Q: Dear Amy,
I lived with several wonderful ladies during my senior year of college. We are all still very close friends, so naturally when I got engaged back in 2017, it was no question that three of them would be in my bridal party. I’m getting married in May 2020.
Fast forward to this past February (2019). One of my bridesmaids got engaged, and has scheduled her wedding less than a month after mine. Of course the same group of us will be in her bridal party. That’s totally fine with me, I understand I’m not the center of the universe. The issue is that I feel like she isn’t being considerate of our financial situations.
I’m being super conscious of the financial burden of being in a wedding. I’m trying to be careful about picking bridesmaids dresses that are “affordable” (if there’s such a thing in the wedding world), I’m looking for a low-key bachelorette party, hair/makeup is optional, etc. She, on the other hand, is considering a bachelorette party in Vegas or Nashville, and has booked a $130 per person makeup artist that we feel obligated to use.
I hate that I’m comparing myself to her, but I feel like she’s not being thoughtful about the expenses she is asking for three of us who are in two weddings (one of which is my own!) within a month’s time. I have no idea how to talk to her about this. I was engaged/had my wedding date set loooong before she was engaged, so I wish there had been more consideration of what these demands will be. I can’t foresee a situation in which I can afford a weekend in Vegas while I’m trying to pay for my own wedding.
Any advice? I’m all ears!
I’m really excited about this question, because it comes up for so many people all the time. It’s completely normal and common for all of a sudden several friends to all be getting married around the same time, and even if that isn’t the case, we all have budgets of some sort to consider in balancing our own needs with our desires and abilities to show up for our friends.

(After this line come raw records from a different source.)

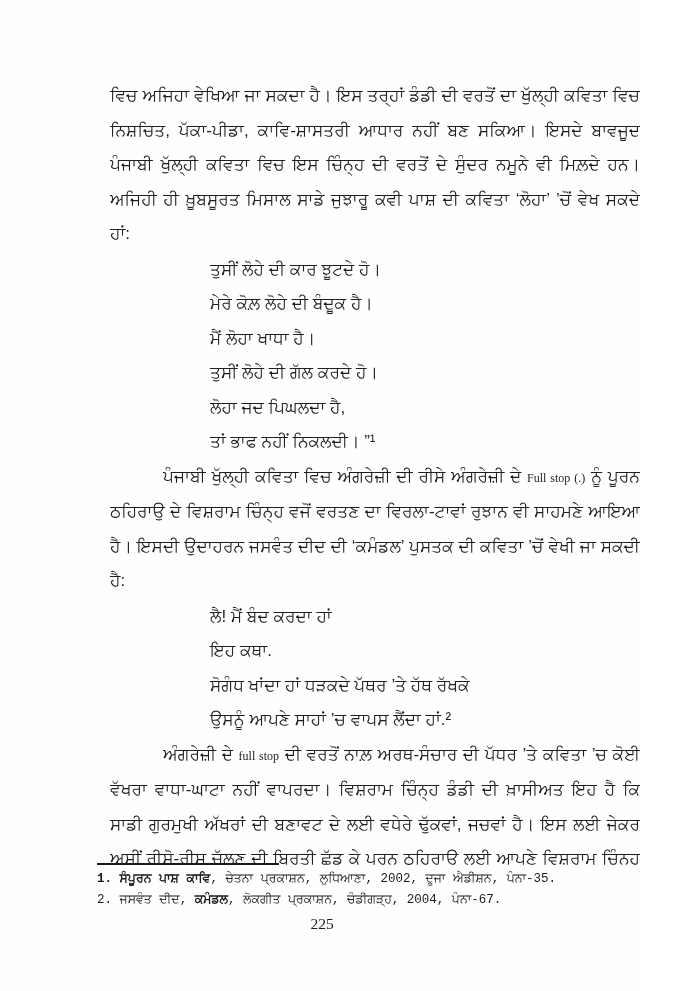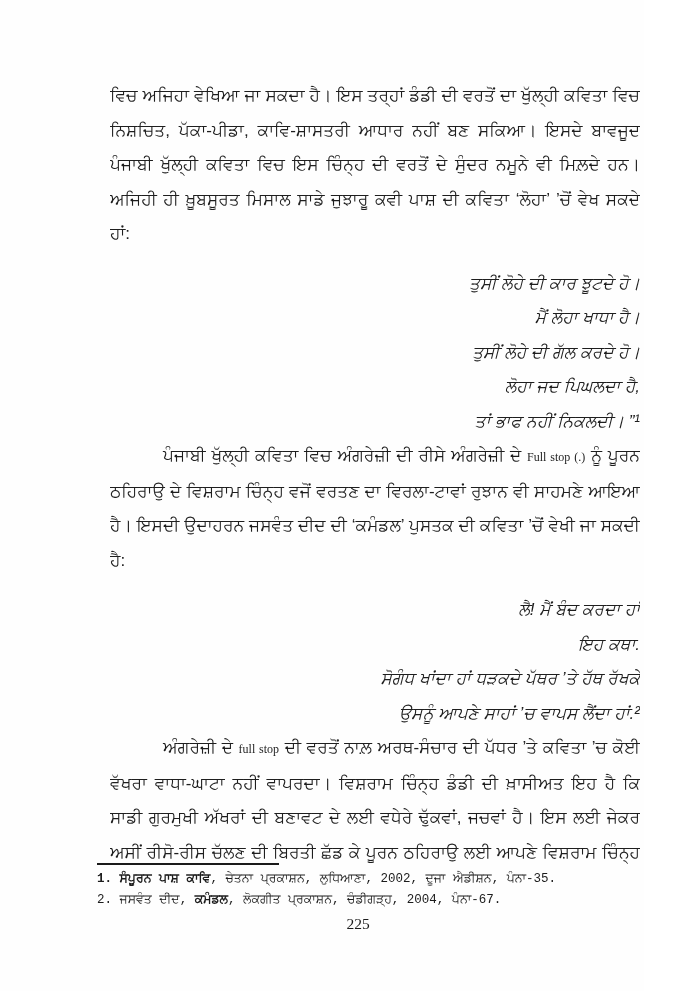--- a/index.html
+++ b/index.html
@@ -29,7 +29,7 @@
   }
   .para { margin: 0; }
   .para.indented { text-indent: 53px; }
-  .verse { margin: 15px 0 0 100px; text-align: right; font-style: italic; }
+  .verse { margin: 1px 0 0 100px; text-align: left; }
   .verse-line { white-space: nowrap; }
   .latin-term {
     font-family: "Liberation Serif", serif;

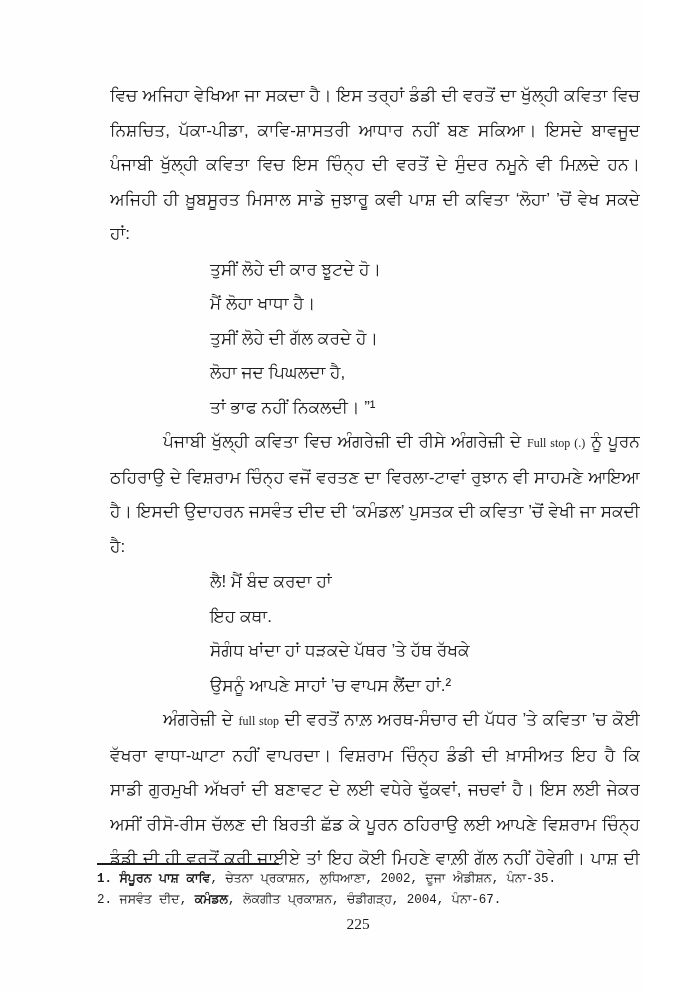--- a/index.html
+++ b/index.html
@@ -76,6 +76,7 @@
 
     <div class="verse">
       <div class="verse-line">ਤੁਸੀਂ ਲੋਹੇ ਦੀ ਕਾਰ ਝੂਟਦੇ ਹੋ।</div>
+      <div class="verse-line">ਮੇਰੇ ਕੋਲ਼ ਲੋਹੇ ਦੀ ਬੰਦੂਕ ਹੈ।</div>
       <div class="verse-line">ਮੈਂ ਲੋਹਾ ਖਾਧਾ ਹੈ।</div>
       <div class="verse-line">ਤੁਸੀਂ ਲੋਹੇ ਦੀ ਗੱਲ ਕਰਦੇ ਹੋ।</div>
       <div class="verse-line">ਲੋਹਾ ਜਦ ਪਿਘਲਦਾ ਹੈ,</div>

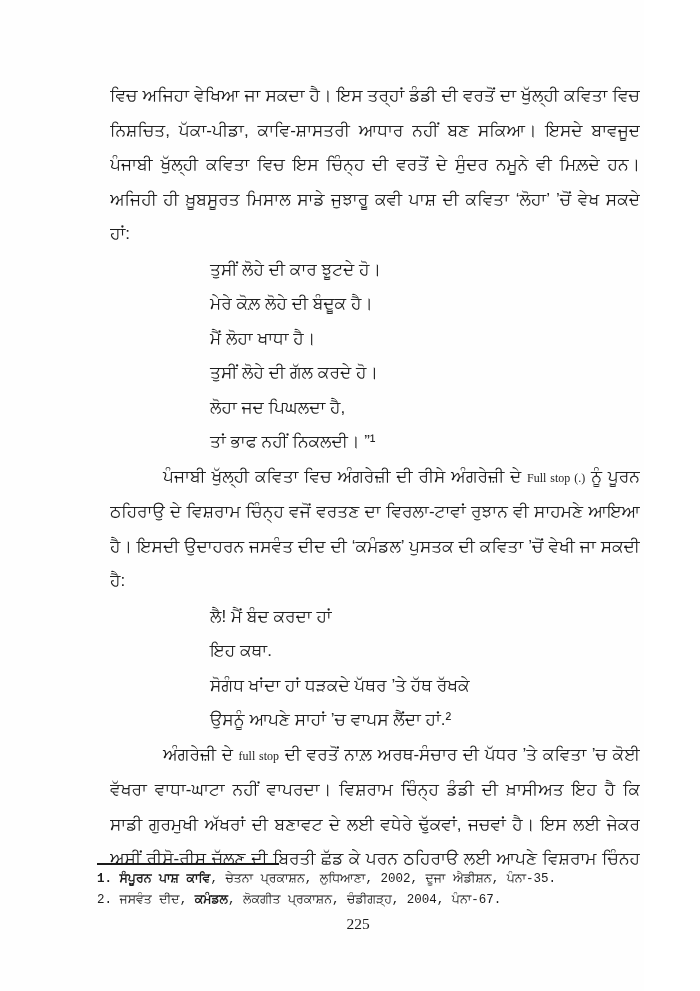--- a/index.html
+++ b/index.html
@@ -62,7 +62,6 @@
     font-family: "Liberation Serif", serif;
     font-size: 15.5px;
     color: #1c1c1c;
-    padding-left: 36px;
   }
 </style>
 </head>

What I’m hearing from your letter is some frustration that you’re in this situation at all. You got engaged first! You picked your date first! It would be much more convenient for you if this wasn’t happening! Which I get—I think you understand that she gets her day and you get yours, and that you cannot reasonably expect no one to get engaged and schedule a wedding near yours, especially with a three-year-long engagement. So I just encourage you to remind yourself that there’s no such thing as too much happiness.
I do think you’re conflating these issues a bit, because a part of you feels like you have right on your side. She knows you’re getting married too! Who does she think she is asking you to spend more on her wedding than she is spending on yours! You’re doing a great job at this! (And I do think you sound pretty reasonable, but also, yes, affordable dresses 100% exist, bachelorette parties are optional things traditionally others offer to you if they want and can afford them, and as you obviously know, hair/makeup doesn’t always feel optional. Just saying, don’t pat yourself on the back too much!)
In reality though, we all have budgets. And the solution isn’t any different because your finances are tight because you’re planning a wedding than it would be because you have student loans, or medical bills, or just plain do not choose to spend all your available funds on other people’s weddings.
You just have to talk to her. And the sooner the better. The worst outcomes I see here are when people just casually let the bride think everything is fine when it isn’t. Don’t want to spend $130 on hair and makeup? Great! Don’t! Tell her literally today “Hey just so you can make plans, I’m going to be doing my own hair and makeup and won’t need you to book me a slot with your person.” She brings up a bachelorette in Nashville or Vegas? “Judy, I’m so excited for your wedding! I can’t swing an out-of-town bachelorette but I am happy to celebrate locally and will be with you in spirit if you go have an adventure!”
And please, whatever you do, when you talk to her, stick to your own budget and your own concerns. It can be easy in a friend group to talk amongst your other friends and then talk to her on behalf of others. This will not be helpful, and may make her feel ganged up on. Your other friends—even though they are also your bridesmaids—need to speak for themselves on this matter, and can let her know what they can and cannot do. It may be tempting to “speak for the group”, but I think you will find that it only makes matters worse.
This isn’t a race to be more virtuous. You don’t need to have a good reason to decline spending money on these things, and she doesn’t need to somehow deserve to ask this of you. Just be upfront about what does and doesn’t work for you.